Street food in Germany has really come alive in the last few years, especially in Berlin, where there are a number of indoor and outdoor options to enjoy all year round. Aside from the usual würst, one of the best German options is some delicious spätzle. This is essentially a form of pasta or noodle made from eggs, flour and salt. It is often served with a meat ragout, lentils, or baked in cheese and served with fried onions and garlic.
Blog Tip: Stil in Berlin
While Italy is home to some of the most popular cuisine worldwide, no one actually implements this cuisine quite like the Italians. Pizza and gelato only scrape the surface of the nation’s rich culinary tradition. One of the tastiest street food items is the Sicilian specialty arancini; these are deep fried rice balls with a traditional filling of ragú. The tasty rice balls are said to have come from the need to use up leftover risotto from the night before — perfect as a portable snack.
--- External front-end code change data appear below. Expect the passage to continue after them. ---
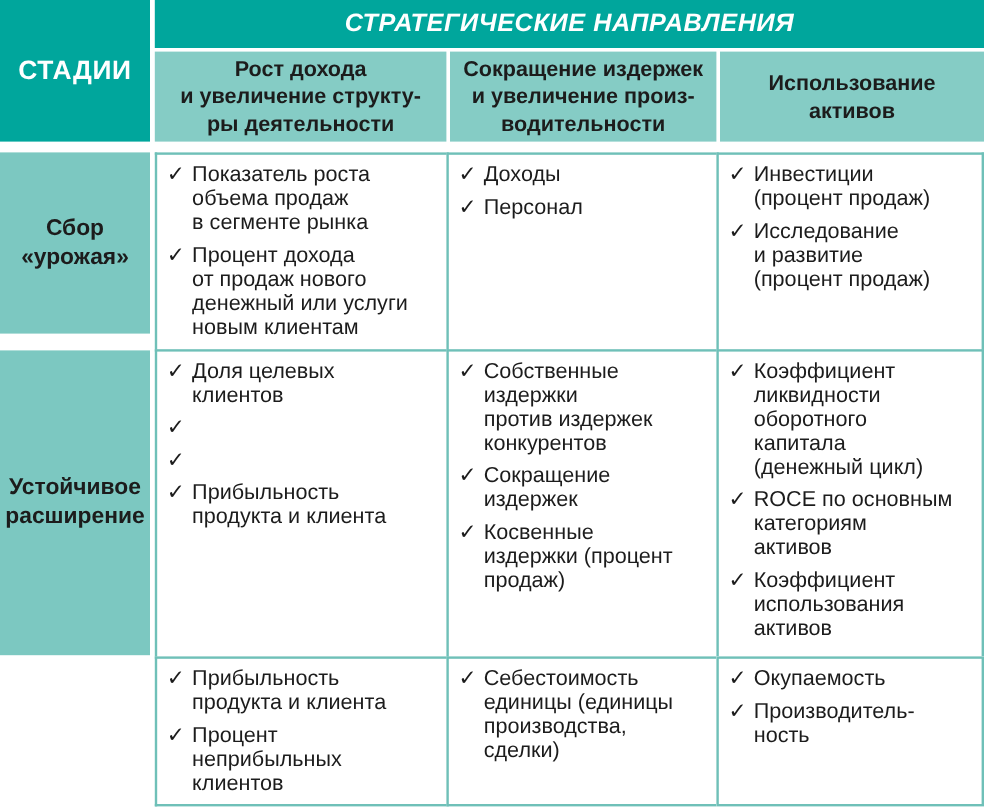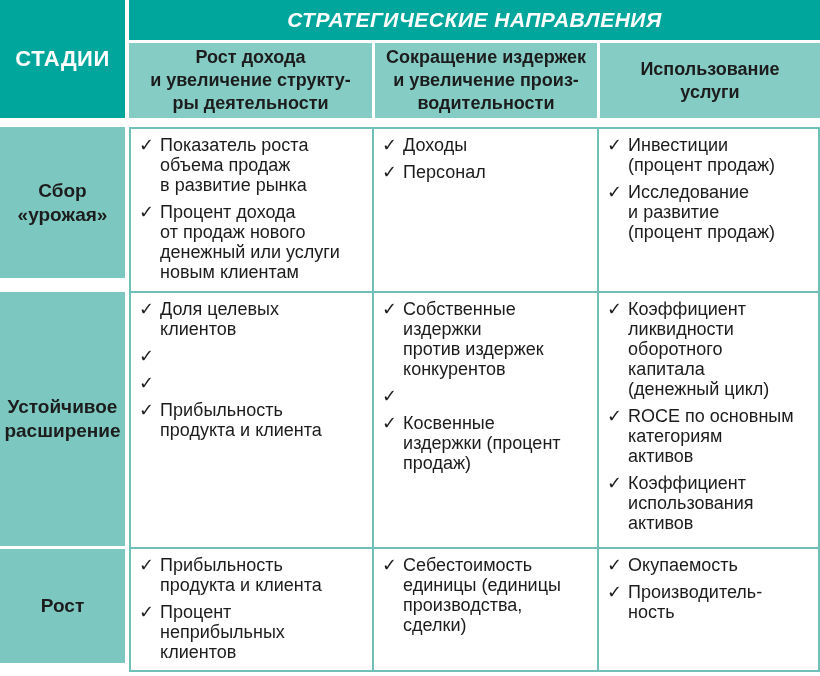--- a/index.html
+++ b/index.html
@@ -70,34 +70,33 @@
   <div class="stage-header">СТАДИИ</div>
   <div class="main-header">СТРАТЕГИЧЕСКИЕ НАПРАВЛЕНИЯ</div>
 
   <div class="subhead c1">Рост дохода
 и увеличение структу-
 ры деятельности</div>
   <div class="subhead c2">Сокращение издержек
 и увеличение произ-
 водительности</div>
   <div class="subhead c3">Использование
-услуги</div>
+активов</div>
 
   <div class="stage-cell r1">Сбор
 «урожая»</div>
   <div class="stage-cell r2">Устойчивое
 расширение</div>
-  <div class="stage-cell r3">Рост</div>
 
   <div class="cell r1 c1">
       <div class="check-item">
         <span class="check">✓</span>
         <span class="check-text">Показатель роста
 объема продаж
-в развитие рынка</span>
+в сегменте рынка</span>
       </div>
       <div class="check-item">
         <span class="check">✓</span>
         <span class="check-text">Процент дохода
 от продаж нового
 денежный или услуги
 новым клиентам</span>
       </div>
     </div>
   <div class="cell r1 c2">
@@ -145,20 +144,22 @@
   <div class="cell r2 c2">
       <div class="check-item">
         <span class="check">✓</span>
         <span class="check-text">Собственные
 издержки
 против издержек
 конкурентов</span>
       </div>
       <div class="check-item">
         <span class="check">✓</span>
+        <span class="check-text">Сокращение
+издержек</span>
       </div>
       <div class="check-item">
         <span class="check">✓</span>
         <span class="check-text">Косвенные
 издержки (процент
 продаж)</span>
       </div>
     </div>
   <div class="cell r2 c3">
       <div class="check-item">

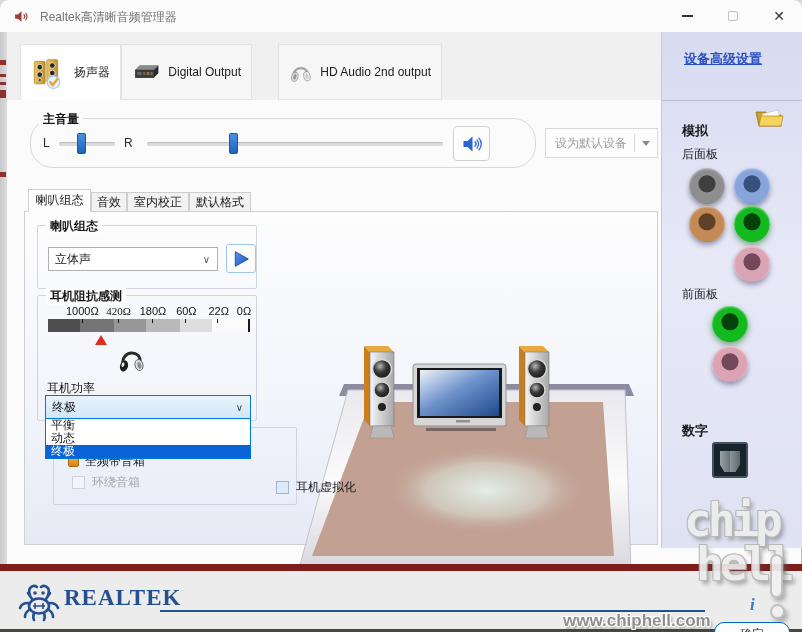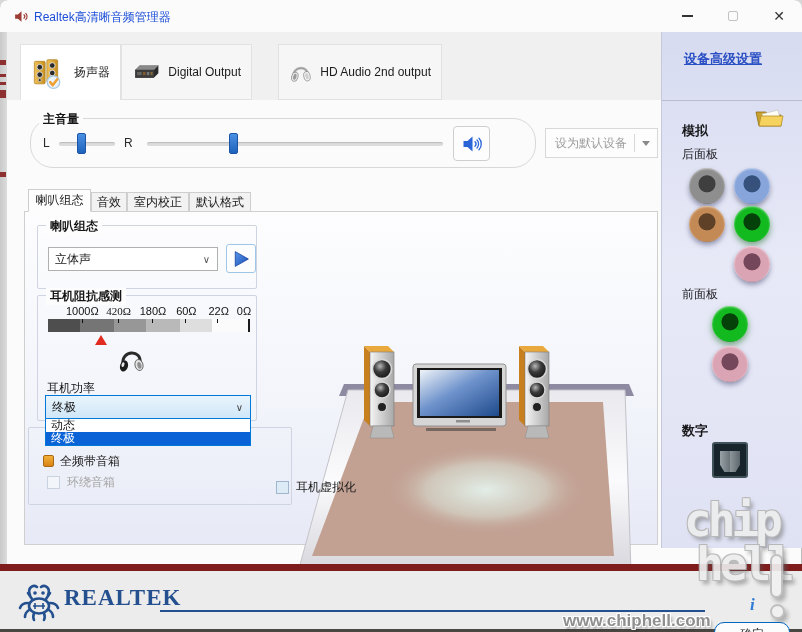--- a/index.html
+++ b/index.html
@@ -6,21 +6,21 @@
   *{box-sizing:border-box;}
   #window{
     position:relative;width:802px;height:632px;overflow:hidden;
     font-family:"Liberation Sans","DejaVu Sans",sans-serif;
     background:#fbfbfb;border-radius:8px 8px 0 0;
     box-shadow:inset 0 0 0 1px #bcbcbc;
     color:#1a1a1a;font-size:12px;
   }
   
   .titlebar{position:absolute;left:0;top:0;width:802px;height:32px;background:#fbfbfb;border-radius:8px 8px 0 0;}
-  .titlebar .app-title{position:absolute;left:34px;top:9px;font-size:12px;color:#1d4ed8;text-align:right;}
+  .titlebar .app-title{position:absolute;left:40px;top:9px;font-size:12px;color:#737373;text-align:right;}
   .title-icon{position:absolute;left:13px;top:8px;}
   .win-btn{position:absolute;top:0;width:42px;height:32px;display:flex;align-items:center;justify-content:center;}
   .btn-min{left:666px;} .btn-max{left:712px;} .btn-close{left:758px;}
   .min-glyph{width:11px;height:1.5px;background:#333;}
   .max-glyph{width:10px;height:10px;border:1.2px solid #c2c2c2;border-radius:2px;}
   .close-glyph{font-size:14px;color:#333;line-height:1;font-family:"DejaVu Sans",sans-serif;}
   
   .left-strip{position:absolute;left:0;top:32px;width:7px;height:597px;background:linear-gradient(90deg,#c9c9c9,#dcdcdc);}
   .red-dash{position:absolute;left:0;width:6px;background:#8e3030;}
   
@@ -274,32 +274,33 @@
           <ellipse cx="23.4" cy="19.4" rx="2" ry="3.4" fill="#8f8f8f" transform="rotate(-14 23.4 19.4)"></ellipse>
         </svg>
         <span class="power-label" style="left:9px;top:84px;">耳机功率</span>
       </div>
 
       <div class="combo-open" style="left:20px;top:183px;width:206px;">
         <span class="val">终极</span>
         <span class="chev">∨</span>
       </div>
 
-      <div class="group-box" style="left:3px;top:215px;width:264px;height:78px;border-color:#cfd4e2;">
+      <div class="group-box" style="left:28px;top:215px;width:244px;height:78px;border-color:#cfd4e2;">
         <div class="partial-row" style="left:14px;top:26px;width:190px;">
           <span class="orange-ico"></span>
           <span>全频带音箱</span>
         </div>
         <div class="chk-row" style="left:18px;top:46px;">
           <span class="chk disabled"></span>
           <span class="dis-text">环绕音箱</span>
         </div>
       </div>
 
       <div class="combo-popup" style="left:20px;top:206px;width:206px;">
+        <div class="combo-item">平衡</div>
         <div class="combo-item">动态</div>
         <div class="combo-item selected">终极</div>
       </div>
 
       <svg class="room" width="382" height="256" viewBox="0 0 382 256">
         <defs>
           <linearGradient id="floorB" x1="0" y1="0" x2="0" y2="1">
             <stop offset="0" stop-color="#e9e9ee"></stop>
               <stop offset=".5" stop-color="#fbfbfd"></stop>
               <stop offset="1" stop-color="#d6d6dc"></stop>

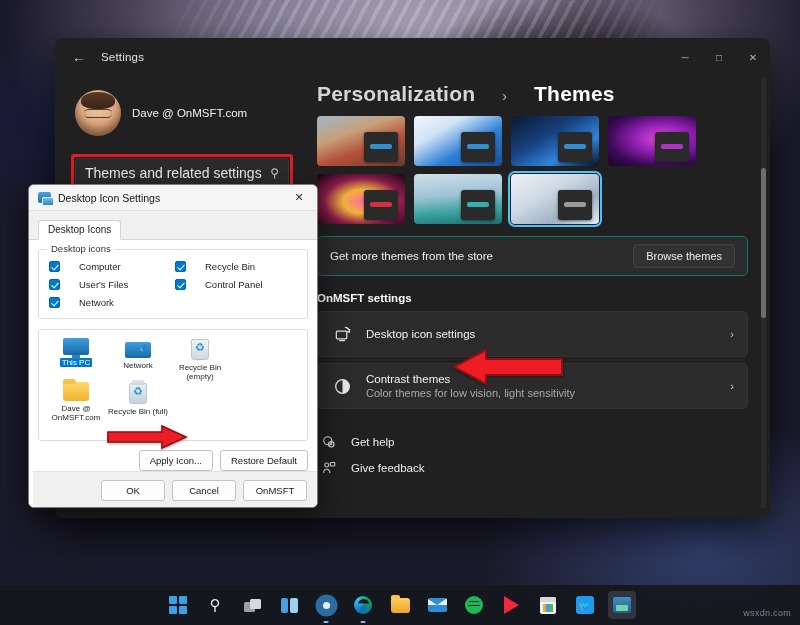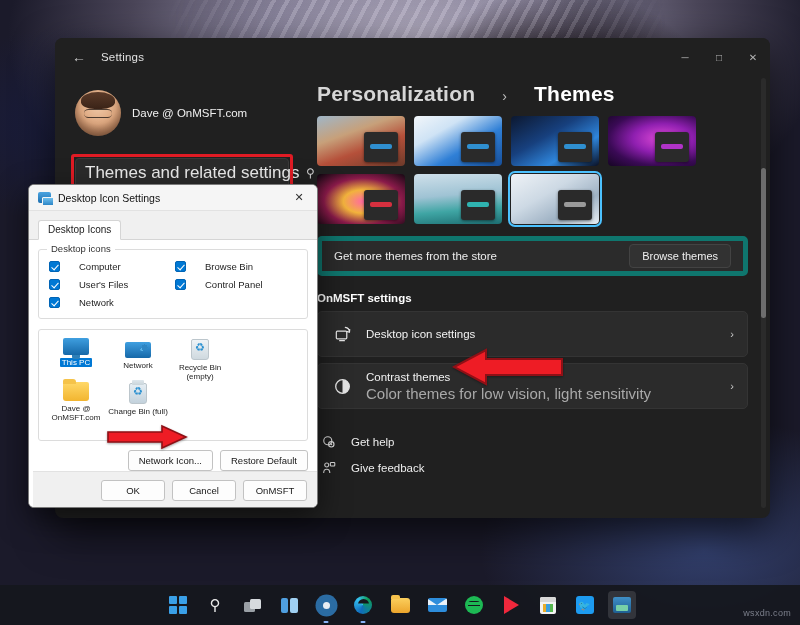--- a/index.html
+++ b/index.html
@@ -104,21 +104,21 @@
     height: 30px;
     background: #2b2b2b;
     border: 1px solid #3a3a3a;
     border-radius: 4px;
     display: flex; align-items: center;
     padding: 0 9px;
     position: relative;
   }
   .searchbox input {
     flex: 1; background: transparent; border: none; outline: none;
-    color: #ececec; font-size: 17px; font-family: inherit;
+    color: #ececec; font-size: 14px; font-family: inherit;
   }
   .search-icon { color: #cfcfcf; font-size: 12px; }
   .search-highlight {
     position: absolute;
     left: -5px; right: -5px; top: -5px; bottom: -5px;
     border: 3px solid #e01b24;
     border-radius: 3px;
     pointer-events: none;
   }
 
@@ -162,21 +162,21 @@
   .tile-win::after {
     content:""; position: absolute;
     left: 6px; right: 6px; top: 12px; height: 5px;
     border-radius: 2px;
     background: var(--accent, #3aa0dd);
   }
 
   .store-card {
     margin-top: 12px;
     background: #2b2b2b;
-    border: 5px solid #0f766e;
+    border: 1px solid #0f766e;
     border-radius: 5px;
     height: 40px;
     display: flex; align-items: center;
     padding: 0 12px;
   }
   .store-card-text { font-size: 11.5px; color: #ededed; }
   .btn-browse {
     margin-left: auto;
     background: #323232;
     border: 1px solid #434343;
@@ -202,21 +202,21 @@
     margin-bottom: 6px;
   }
   .rel-icon {
     width: 22px; height: 22px; flex: 0 0 22px;
     display: flex; align-items: center; justify-content: center;
     color: #e4e4e4;
     margin-right: 13px;
   }
   .rel-text { display: flex; flex-direction: column; gap: 2px; }
   .rel-title { font-size: 11.5px; color: #f2f2f2; }
-  .rel-sub { font-size: 15px; color: #a9a9a9; }
+  .rel-sub { font-size: 11px; color: #a9a9a9; }
   .chev { margin-left: auto; color: #c9c9c9; font-size: 11px; }
 
   .footlinks { margin-top: 20px; }
   .footlink {
     display: flex; align-items: center; gap: 13px;
     height: 26px;
     font-size: 11.5px; color: #ededed;
     padding-left: 3px;
   }
   .footlink .fl-icon { width: 18px; display: flex; justify-content: center; color: #ddd; font-size: 12px; }
@@ -607,21 +607,21 @@
     <div class="dis-panel">
       <div class="group">
         <span class="group-legend">Desktop icons</span>
         <div class="cb-grid" id="cb-grid">
             <div class="cbrow">
               <span class="cb"></span>
               <span class="cb-label">Computer</span>
             </div>
             <div class="cbrow">
               <span class="cb"></span>
-              <span class="cb-label">Browse Bin</span>
+              <span class="cb-label">Recycle Bin</span>
             </div>
             <div class="cbrow">
               <span class="cb"></span>
               <span class="cb-label">User's Files</span>
             </div>
             <div class="cbrow">
               <span class="cb"></span>
               <span class="cb-label">Control Panel</span>
             </div>
             <div class="cbrow">
@@ -639,30 +639,30 @@
           <div class="dicon">
             <div class="dicon-glyph g-folder"></div>
             <div class="dicon-label">Dave @ OnMSFT.com</div>
           </div>
           <div class="dicon">
             <div class="dicon-glyph g-network"></div>
             <div class="dicon-label">Network</div>
           </div>
           <div class="dicon">
             <div class="dicon-glyph g-bin full"></div>
-            <div class="dicon-label">Change Bin (full)</div>
+            <div class="dicon-label">Recycle Bin (full)</div>
           </div>
           <div class="dicon">
             <div class="dicon-glyph g-bin"></div>
             <div class="dicon-label">Recycle Bin (empty)</div>
           </div>
         </div>
 
       <div class="btnrow">
-        <button class="wbtn">Network Icon...</button>
+        <button class="wbtn">Apply Icon...</button>
         <button class="wbtn">Restore Default</button>
       </div>
 
       <div class="allow-row">
         <span class="cb"></span>
         <span class="cb-label">Allow themes to change desktop icons</span>
       </div>
 
       <div class="dis-footer" id="dis-footer">
           <button class="wbtn">OK</button>

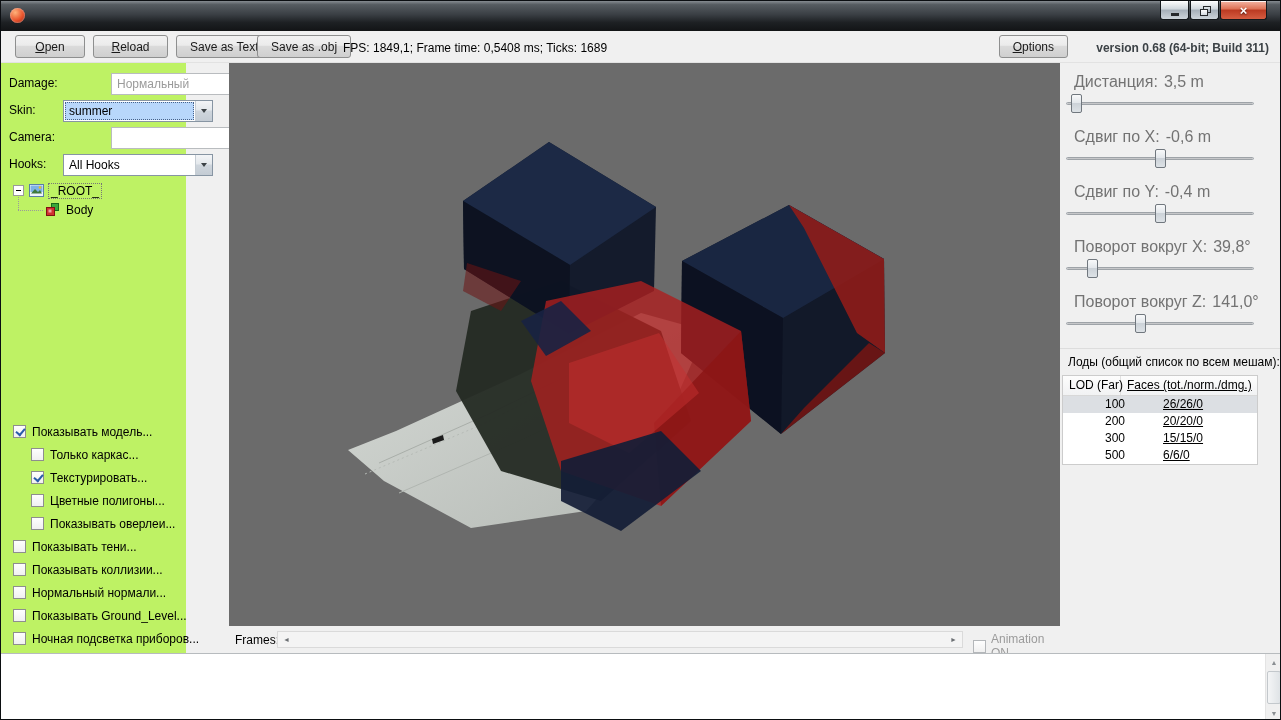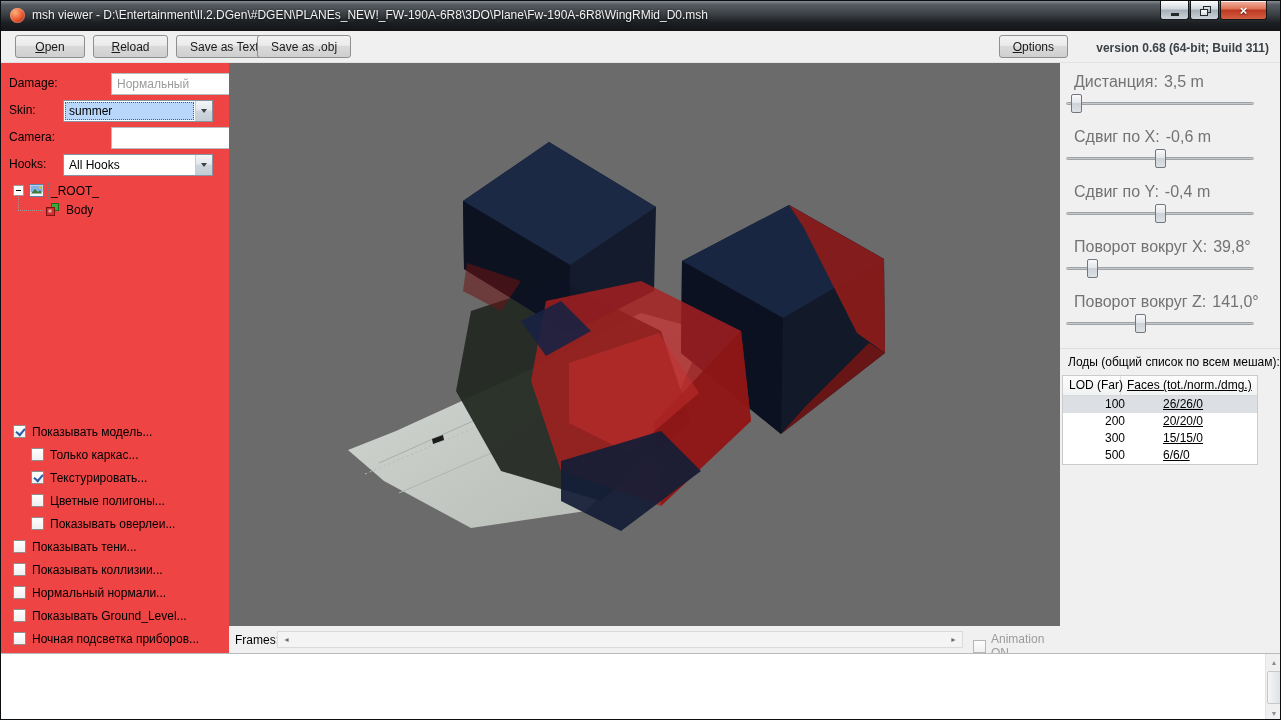--- a/index.html
+++ b/index.html
@@ -34,21 +34,21 @@
   .tb-btn.mn .mnemonic::first-letter{text-decoration:underline;}
   .btn-open{left:14px;min-width:70px;}
   .btn-reload{left:92px;min-width:75px;}
   .btn-savetext{left:175px;}
   .btn-saveobj{left:256px;text-align:center;}
   .btn-options{right:212px;min-width:64px;}
   .tb-stats{position:absolute;left:342px;top:10px;font-size:12px;color:#000;}
   .tb-version{position:absolute;right:11px;top:10px;font-size:12px;font-weight:bold;color:#3c4246;}
 
   
-  .left-panel{position:absolute;left:0;top:62px;width:228px;height:590px;background:#ef4444;}
+  .left-panel{position:absolute;left:0;top:62px;width:185px;height:590px;background:#bef264;}
   .field-label{position:absolute;left:8px;font-size:12px;color:#000;}
   .combo{position:absolute;left:62px;width:150px;height:22px;border:1px solid #8795a3;background:#fff;display:flex;align-items:stretch;}
   .combo .txt{flex:1;font-size:12px;padding-left:4px;display:flex;align-items:center;color:#000;margin:1px;}
   .combo .arrow-btn{width:17px;border-left:1px solid #c6cdd4;background:linear-gradient(#f3f5f7,#e4e8ec 45%,#cfd6dd 50%,#c4ccd4);display:flex;align-items:center;justify-content:center;}
   .tri-down{width:0;height:0;border-left:3.5px solid transparent;border-right:3.5px solid transparent;border-top:4px solid #3c4246;}
   .combo.disabled{border-color:#b9bcbf;margin-left:48px;}
   .combo.disabled .txt{color:#9b9b9b;}
   .combo.disabled .arrow-btn{background:#f1f2f3;border-left-color:#e0e2e4;}
   .combo.disabled .tri-down{border-top-color:#b0b4b8;}
   .combo.focused .txt{background:#b8d7fb;outline:1px dotted #48638a;outline-offset:-1px;}
@@ -113,21 +113,20 @@
   .vscroll .sb-down{bottom:0;}
   .vscroll .sb-thumb{position:absolute;left:1px;top:17px;width:14px;height:33px;background:linear-gradient(90deg,#f4f5f6,#dfe3e6);border:1px solid #c3c8cc;border-radius:2px;}
 </style>
 </head>
 <body>
 
 <div class="window">
 
   <div class="titlebar">
     <span class="app-icon"></span>
-    <span class="win-title">msh viewer - D:\Entertainment\Il.2.DGen\#DGEN\PLANEs_NEW!_FW-190A-6R8\3DO\Plane\Fw-190A-6R8\WingRMid_D0.msh</span>
     <span class="caption-group">
       <span class="cap-btn cap-min">
           <span class="glyph-min"></span>
         </span>
       <span class="cap-btn cap-max">
           <span class="glyph-restore"></span>
         </span>
       <span class="cap-btn cap-close">
           <span class="glyph-close">×</span>
         </span>
@@ -140,20 +139,21 @@
       </div>
     <div class="tb-btn mn btn-reload">
         <span class="mnemonic">Reload</span>
       </div>
     <div class="tb-btn btn-savetext">
         <span class="mnemonic">Save as Text</span>
       </div>
     <div class="tb-btn btn-saveobj">
         <span class="mnemonic">Save as .obj</span>
       </div>
+    <span class="tb-stats">FPS: 1849,1; Frame time: 0,5408 ms; Ticks: 1689</span>
     <div class="tb-btn mn btn-options">
         <span class="mnemonic">Options</span>
       </div>
     <span class="tb-version">version 0.68 (64-bit; Build 311)</span>
   </div>
 
   <div class="left-panel">
     <span class="field-label" style="top:13px">Damage:</span>
     <div class="combo disabled" style="top:10px">
       <span class="txt">Нормальный</span>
Blog Tip: Elizabeth Minchilli in Rome
When in Bosnia, there are lots of things you can grab on the go, including some delicious coffee and baklava, but the thing that stands out most is the abundance of delicious bureks. When fresh and done right, the burek can be an absolute game-changer. It basically consists of one of three fillings: minced meat, spinach, or cheese and herbs, wrapped in layers of filo pastry and baked.
Blog Tip: Baking with Sibella
Despite being one of the many countries that offer a decent kebab, amongst many other things, Hungary has its own street food version of the classic bread and cheese combo: lángos. This is a deep-fried flatbread with traditional toppings like sour cream cheese and bacon, or simply just garlic butter. Although it’s certainly not the most healthy snack, it is very tasty and available on almost every street corner.
Blog Tip: That’s Hamori
There’s a large variety of street food in the UK including fish and chips, jerk chicken or a good old cheese toastie, but there is one that takes the biscuit: the Cornish pasty from the South of England. This is a baked pastry traditionally filled with beef, potatoes, onion and gravy.
Blog Tip: London Street Foodie
While the Swedes stand out for many culinary endeavors including licorice, candy and all things herring, it is their kanelbullar cinnamon buns that really breaks hearts. Catching one of these fresh out of the oven will change your life.